The vLLM Provider supports querying language models deployed with vLLM for prompt-based interactions.

Inputs

The vLLM Provider supports the following parameters:

  • prompt: Interact with vLLM-deployed models by sending prompts and receiving responses
  • model: The model to be used, defaults to Qwen/Qwen1.5-1.8B-Chat
  • temperature: Controls randomness in the response, defaults to 0.7
  • max_tokens: Limit amount of tokens returned by the model, defaults to 1024
  • structured_output_format: Optional JSON schema for structured output formatting

Outputs

The vLLM Provider returns the model’s response based on the provided prompt. When using structured output format, the response will be formatted according to the provided JSON schema.

Authentication Parameters

To use the vLLM Provider, you’ll need to configure the following authentication parameters:

  • api_url (required): The endpoint URL where your vLLM service is deployed
  • api_key (optional): API key if your vLLM deployment requires authentication

Connecting with the Provider

To connect to a vLLM deployment:

  1. Deploy your vLLM instance or obtain the API endpoint of an existing deployment
  2. Configure the API URL in your provider configuration
  3. If your deployment requires authentication, configure the API key

Structured Output

Structure output for vLLM should follow Json Schema notation.
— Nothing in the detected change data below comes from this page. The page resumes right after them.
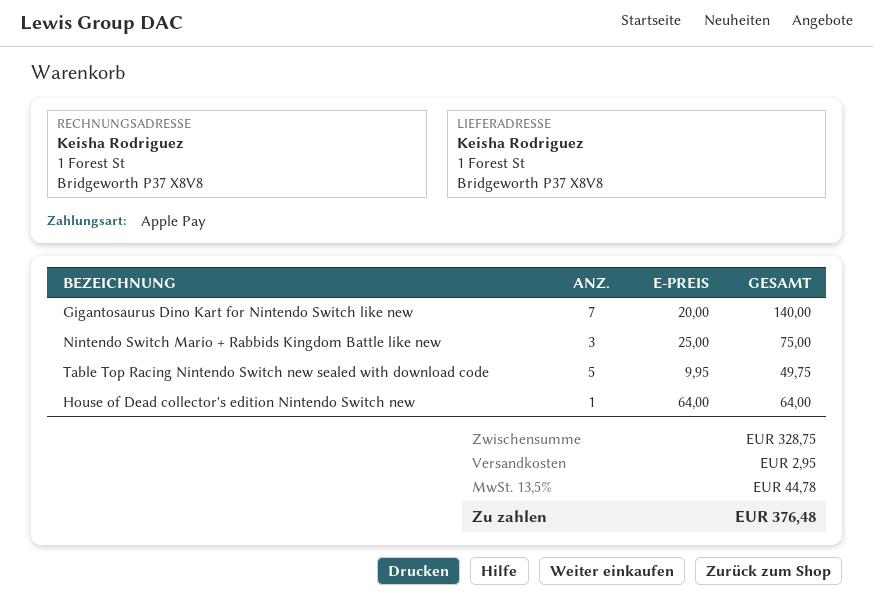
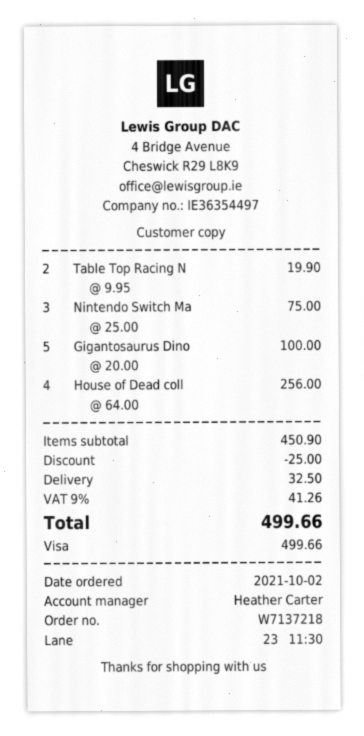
payment method: Apple Pay -> Visa
Gigantosaurus Dino Kart for Nintendo Switch like new: 7 x 20.00 = 140.00 -> 5 x 20.00 = 100.00
Table Top Racing Nintendo Switch new sealed with download code: 5 x 9.95 = 49.75 -> 2 x 9.95 = 19.90
House of Dead collector's edition Nintendo Switch new: 1 x 64.00 = 64.00 -> 4 x 64.00 = 256.00
subtotal: 328.75 -> 450.90
discount: none -> 25.00
shipping: 2.95 -> 32.50
tax: 13.5% = 44.78 -> 9% = 41.26
total: 376.48 -> 499.66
Example:

steps:
  - name: get-enrichments
    provider:
      config: "{{ providers.my_vllm }}"
      type: vllm
      with:
        prompt: "You received such an alert {{alert}}, generate missing fields."
        model: "Qwen/Qwen1.5-1.8B-Chat" # This model supports structured output
        structured_output_format: # We limit what model could return
          type: object
          properties:
            environment:
              type: string
              enum:
                - production
                - debug
                - pre-prod
            impacted_customer_name:
              type: string
          required:
            - environment
            - impacted_customer_name